Device fallback on model load

kartik4949 · thejumpman2323 · commit 9aee8e976df9 · 2023-09-14T19:37:49.000+05:30
Former-commit-id: 5549f74
diff --git a/superduperdb/container/model.py b/superduperdb/container/model.py
@@ -397,6 +397,9 @@ class Model(Component, PredictMixin):
     #: The method to use for prediction (optional)
     predict_method: t.Optional[str] = None
 
+    #: The method to transfer the model to a device
+    model_to_device_method: t.Optional[str] = None
+
     #: Whether to batch predict (optional)

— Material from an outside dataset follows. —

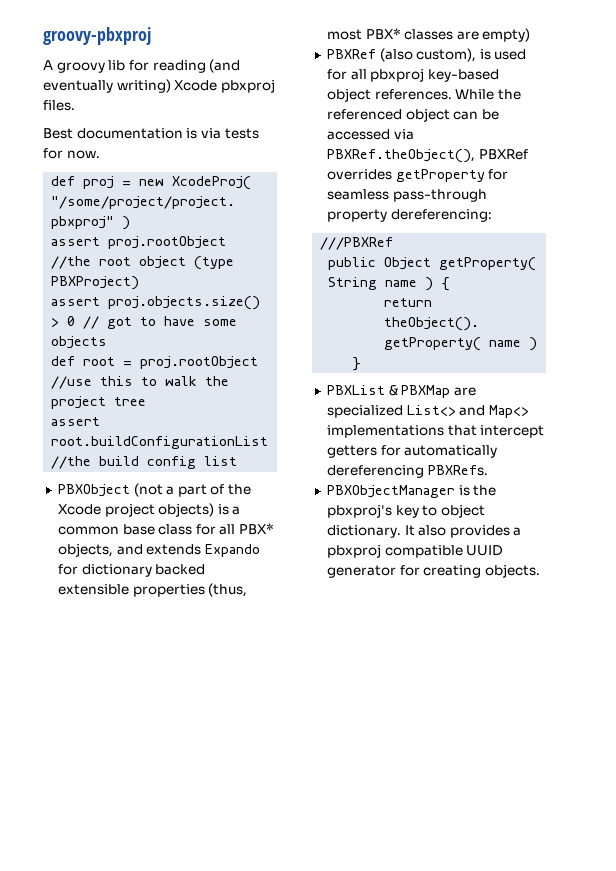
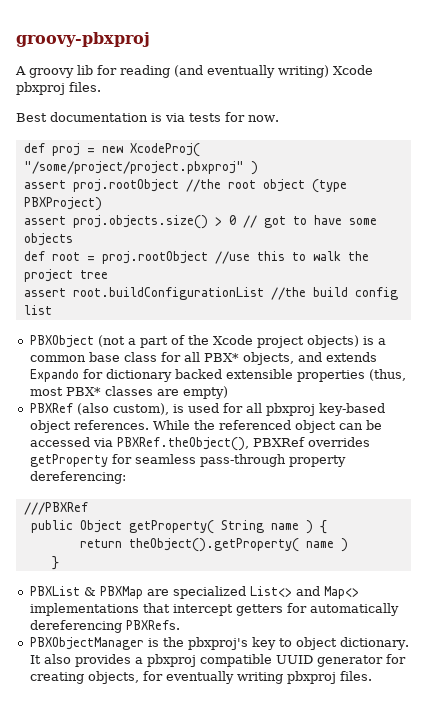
[484,564,540,578] objects. -> [87,671,372,684] objects, for eventually writing pbxproj files.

     batch_predict: bool = False
 
@@ -413,6 +416,9 @@ class Model(Component, PredictMixin):
     future: t.Optional[Future] = None
     device: str = "cpu"
 
+    # TODO: handle situation with multiple GPUs
+    preferred_devices: t.Sequence[str] = ("cuda", "mps", "cpu")
+
     artifacts: t.ClassVar[t.Sequence[str]] = ['object']
 
     type_id: t.ClassVar[str] = 'model'
@@ -429,6 +435,21 @@ def __post_init__(self):
         else:
             self.to_call = getattr(self.object.artifact, self.predict_method)
 
+        self.artifact_to_method = None
+        if self.model_to_device_method is not None:
+            self.artifact_to_method = getattr(self, self.model_to_device_method)
+
+    def on_load(self, db: DB) -> None:
+        if self.artifact_to_method:
+            for i, device in enumerate(self.preferred_devices):
+                try:
+                    self.artifact_to_method(device)
+                    self.device = device
+                    return
+                except Exception:
+                    if i == len(self.preferred_devices) - 1:
+                        raise
+
     @property
     def child_components(self) -> t.Sequence[t.Tuple[str, str]]:
         out = []
diff --git a/superduperdb/ext/torch/model.py b/superduperdb/ext/torch/model.py
@@ -364,6 +364,8 @@ class TorchModel(Base, Model):  # type: ignore[misc]
     train_forward_method: str = '__call__'
 
     def __post_init__(self):
+        self.model_to_device_method = 'move_to_device'
+
         super().__post_init__()
 
         self.object.serializer = 'torch'
@@ -404,6 +406,9 @@ def parameters(self):
     def state_dict(self):
         return self.object.state_dict()
 
+    def move_to_device(self, device):
+        self.object.artifact.to(device)
+
     @contextmanager
     def saving(self):
         with super().saving():
@@ -476,6 +481,10 @@ def func(x):
             return out
 
     def train_forward(self, X, y=None):
+        X = X.to(self.device)
+        if y is not None:
+            y = y.to(self.device)
+
         method = getattr(self.object.artifact, self.train_forward_method)
         if hasattr(self.object.artifact, 'train_forward'):
             if y is None: